Politique

« L’État russe postsoviétique repose, pour Oleg Orlov, sur deux piliers, la reconstruction impériale et la militarisation »

« L’État russe postsoviétique repose, pour Oleg Orlov, sur deux piliers, la reconstruction impériale et la militarisation »

Ciblé par des poursuites judiciaires, l’adversaire au régime de Vladimir Poutine a décidé de rester en Russie pour continuer à y dénoncer la guerre et à défendre les droits et libertés, a témoigné, dans une tribune au « Monde », l’historien Nicolas Werth, spécialiste de l’Union soviétique.

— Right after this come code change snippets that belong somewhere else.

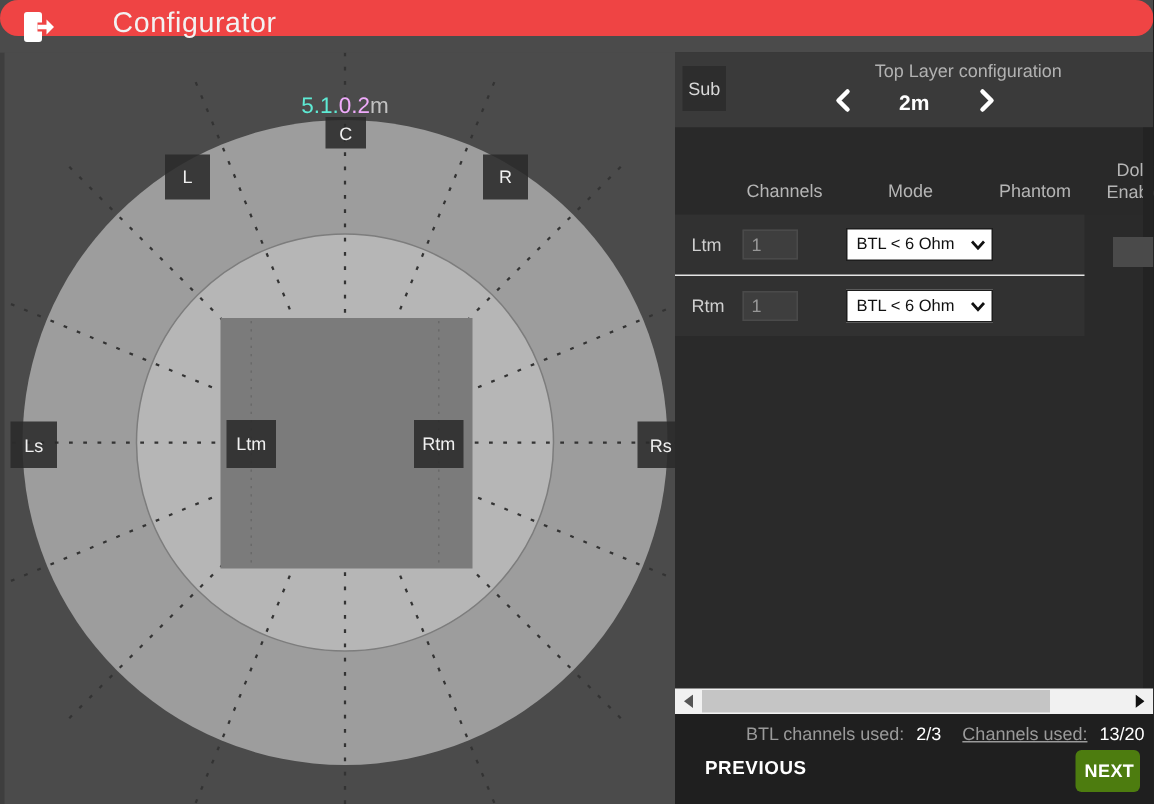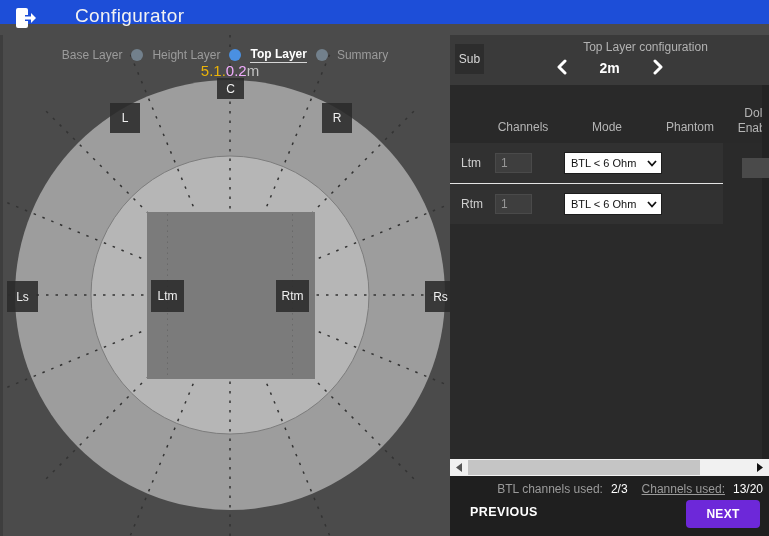"Configurator" .hdr { background: #1d4ed8 -> #ef4444; border-radius: none -> 15px }
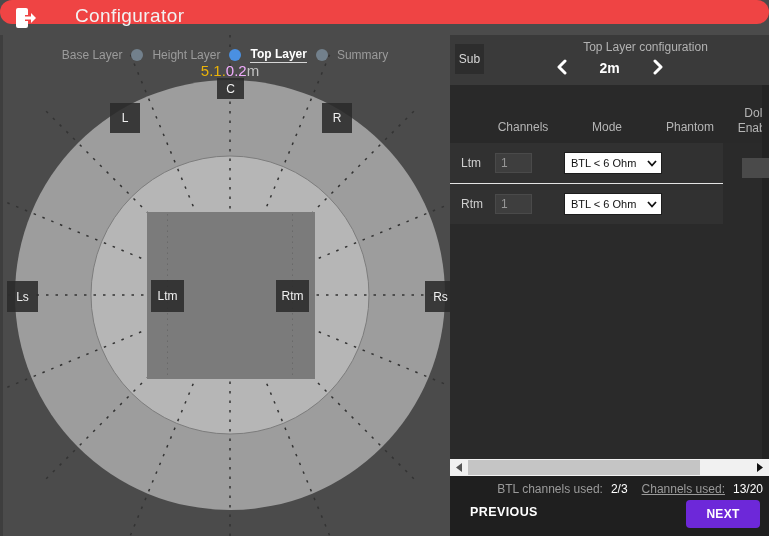"Base Layer" div.steps { html: <div> <span>Base Layer</span> <span></span> <span>Height Layer</span> <span></span> <span>Top Layer</span> <span></span> <span>Summary</span> </div> -> none }
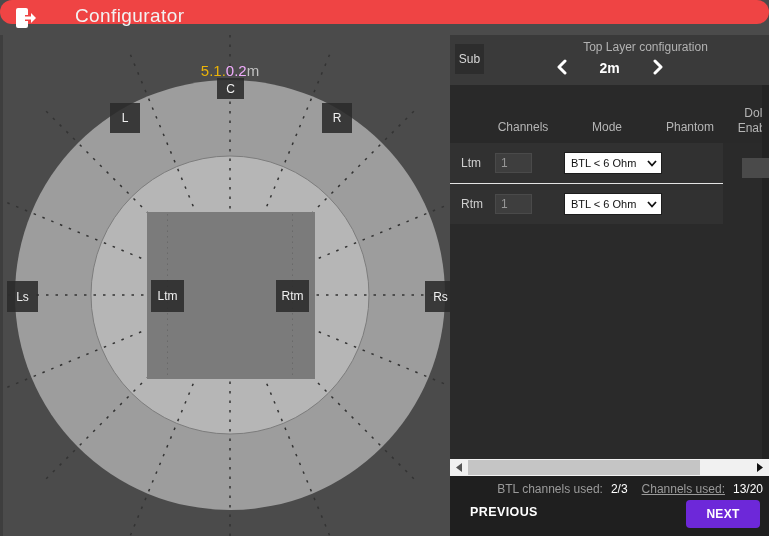"5.1." .ll-a { color: #eab308 -> #5eead4 }
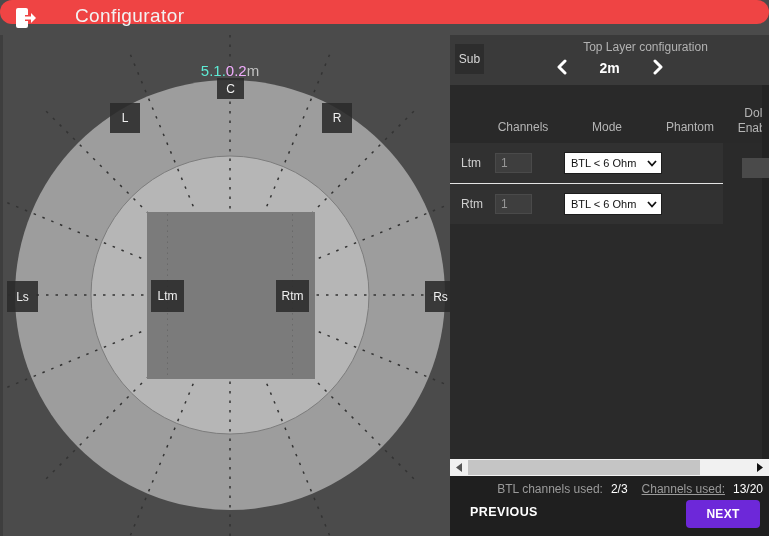"NEXT" .next-btn { background: #6d28d9 -> #4d7c0f; width: 74px -> 43px }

Oleg Orlov, l’un des fondateurs de l’ONG russe Memorial et coprésident du centre de défense des droits humains de Memorial, a été mis en examen le 29 avril. Depuis le 21 mars, il est poursuivi, en vertu du nouvel article 280.3 du code pénal, adopté en mars 2022, après l’invasion de l’Ukraine par la Russie, punissant de trois ans de prison « les actions publiques répétées visant à discréditer les formes armées défendant les intérêts de Moscou et de ses citoyens ainsi que la paix et la sécurité internationales ». Ainsi, depuis le début de la guerre en Ukraine, Oleg Orlov s’est, à plusieurs reprises, posté avec une pancarte dénonçant la guerre dans un lieu hautement symbolique, en face de la Douma, dans un geste fort rappelant celui des dissidents soviétiques. Il a également publié un article, « Ils voulaient le fascisme, ils l’ont eu », paru en français sur le site de Mediapart, qu’il a partagé, en russe, sur son compte Facebook. Lauréat en 2009 du prix Sakharov pour la liberté de l’esprit et du prix du groupe Helsinki en 2012 pour « sa contribution historique à la défense des droits humains », Oleg Orlov, chercheur en biologie, a commencé son combat dès le début des années 1980, en produisant seul, à l’aide d’un hectographe bricolé par lui-même, des affiches contre la guerre en Afghanistan, puis contre la loi martiale en Pologne en 1981. En 1988, il faisait partie des membres fondateurs du « groupe d’initiative Memorial », puis, en 1990, du centre des droits humains Memorial. Homme de terrain, d’un grand courage, il a travaillé, à partir de 1991, à la tête du programme « Points chauds » du centre des droits humains dans les zones de conflits armés, qui se multiplient, dans le Haut-Karabakh, au Tadjikistan, en Moldavie, en Géorgie et au Caucase du Nord.